AVAILABLE DATA section start

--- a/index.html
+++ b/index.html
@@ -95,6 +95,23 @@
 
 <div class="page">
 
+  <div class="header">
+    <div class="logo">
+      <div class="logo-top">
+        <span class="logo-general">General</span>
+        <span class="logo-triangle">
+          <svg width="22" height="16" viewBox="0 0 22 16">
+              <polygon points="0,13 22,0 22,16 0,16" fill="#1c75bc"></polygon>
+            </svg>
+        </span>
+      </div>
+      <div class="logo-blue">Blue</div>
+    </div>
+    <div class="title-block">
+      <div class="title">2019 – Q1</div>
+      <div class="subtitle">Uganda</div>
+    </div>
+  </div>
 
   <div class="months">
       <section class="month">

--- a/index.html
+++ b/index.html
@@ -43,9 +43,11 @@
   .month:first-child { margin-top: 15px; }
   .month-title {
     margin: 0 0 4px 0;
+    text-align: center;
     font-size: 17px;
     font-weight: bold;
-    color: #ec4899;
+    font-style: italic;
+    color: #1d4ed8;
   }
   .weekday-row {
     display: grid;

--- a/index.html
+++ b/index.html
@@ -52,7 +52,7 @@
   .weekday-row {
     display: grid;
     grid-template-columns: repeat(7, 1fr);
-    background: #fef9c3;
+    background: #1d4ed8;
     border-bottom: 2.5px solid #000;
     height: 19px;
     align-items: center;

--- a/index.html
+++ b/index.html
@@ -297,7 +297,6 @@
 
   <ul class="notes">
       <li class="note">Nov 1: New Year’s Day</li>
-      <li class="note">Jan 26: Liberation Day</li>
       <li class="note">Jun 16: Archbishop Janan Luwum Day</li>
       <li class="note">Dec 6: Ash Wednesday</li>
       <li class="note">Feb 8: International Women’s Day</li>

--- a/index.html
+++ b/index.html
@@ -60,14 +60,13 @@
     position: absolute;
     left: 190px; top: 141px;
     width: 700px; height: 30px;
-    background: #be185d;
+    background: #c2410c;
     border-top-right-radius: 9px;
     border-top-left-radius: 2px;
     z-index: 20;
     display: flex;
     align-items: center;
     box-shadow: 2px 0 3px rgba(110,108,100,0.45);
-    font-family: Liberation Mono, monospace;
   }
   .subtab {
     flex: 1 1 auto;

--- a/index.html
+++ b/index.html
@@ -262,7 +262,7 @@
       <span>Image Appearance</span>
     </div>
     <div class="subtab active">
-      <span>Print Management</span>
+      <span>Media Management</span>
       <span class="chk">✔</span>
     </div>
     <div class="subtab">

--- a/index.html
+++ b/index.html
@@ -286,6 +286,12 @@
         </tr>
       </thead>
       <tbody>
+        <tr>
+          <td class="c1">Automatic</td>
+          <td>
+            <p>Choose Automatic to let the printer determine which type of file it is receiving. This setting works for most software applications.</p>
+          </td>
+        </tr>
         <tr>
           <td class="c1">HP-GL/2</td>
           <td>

AVAILABLE DATA section end

WHAT IS REQUIRED :: All of the data must be set down again exactly.

EXERCISE SOLUTION ::
--- a/index.html
+++ b/index.html
@@ -95,6 +95,23 @@
 
 <div class="page">
 
+  <div class="header">
+    <div class="logo">
+      <div class="logo-top">
+        <span class="logo-general">General</span>
+        <span class="logo-triangle">
+          <svg width="22" height="16" viewBox="0 0 22 16">
+              <polygon points="0,13 22,0 22,16 0,16" fill="#1c75bc"></polygon>
+            </svg>
+        </span>
+      </div>
+      <div class="logo-blue">Blue</div>
+    </div>
+    <div class="title-block">
+      <div class="title">2019 – Q1</div>
+      <div class="subtitle">Uganda</div>
+    </div>
+  </div>
 
   <div class="months">
       <section class="month">

--- a/index.html
+++ b/index.html
@@ -43,9 +43,11 @@
   .month:first-child { margin-top: 15px; }
   .month-title {
     margin: 0 0 4px 0;
+    text-align: center;
     font-size: 17px;
     font-weight: bold;
-    color: #ec4899;
+    font-style: italic;
+    color: #1d4ed8;
   }
   .weekday-row {
     display: grid;

--- a/index.html
+++ b/index.html
@@ -52,7 +52,7 @@
   .weekday-row {
     display: grid;
     grid-template-columns: repeat(7, 1fr);
-    background: #fef9c3;
+    background: #1d4ed8;
     border-bottom: 2.5px solid #000;
     height: 19px;
     align-items: center;

--- a/index.html
+++ b/index.html
@@ -297,7 +297,6 @@
 
   <ul class="notes">
       <li class="note">Nov 1: New Year’s Day</li>
-      <li class="note">Jan 26: Liberation Day</li>
       <li class="note">Jun 16: Archbishop Janan Luwum Day</li>
       <li class="note">Dec 6: Ash Wednesday</li>
       <li class="note">Feb 8: International Women’s Day</li>

--- a/index.html
+++ b/index.html
@@ -60,14 +60,13 @@
     position: absolute;
     left: 190px; top: 141px;
     width: 700px; height: 30px;
-    background: #be185d;
+    background: #c2410c;
     border-top-right-radius: 9px;
     border-top-left-radius: 2px;
     z-index: 20;
     display: flex;
     align-items: center;
     box-shadow: 2px 0 3px rgba(110,108,100,0.45);
-    font-family: Liberation Mono, monospace;
   }
   .subtab {
     flex: 1 1 auto;

--- a/index.html
+++ b/index.html
@@ -262,7 +262,7 @@
       <span>Image Appearance</span>
     </div>
     <div class="subtab active">
-      <span>Print Management</span>
+      <span>Media Management</span>
       <span class="chk">✔</span>
     </div>
     <div class="subtab">

--- a/index.html
+++ b/index.html
@@ -286,6 +286,12 @@
         </tr>
       </thead>
       <tbody>
+        <tr>
+          <td class="c1">Automatic</td>
+          <td>
+            <p>Choose Automatic to let the printer determine which type of file it is receiving. This setting works for most software applications.</p>
+          </td>
+        </tr>
         <tr>
           <td class="c1">HP-GL/2</td>
           <td>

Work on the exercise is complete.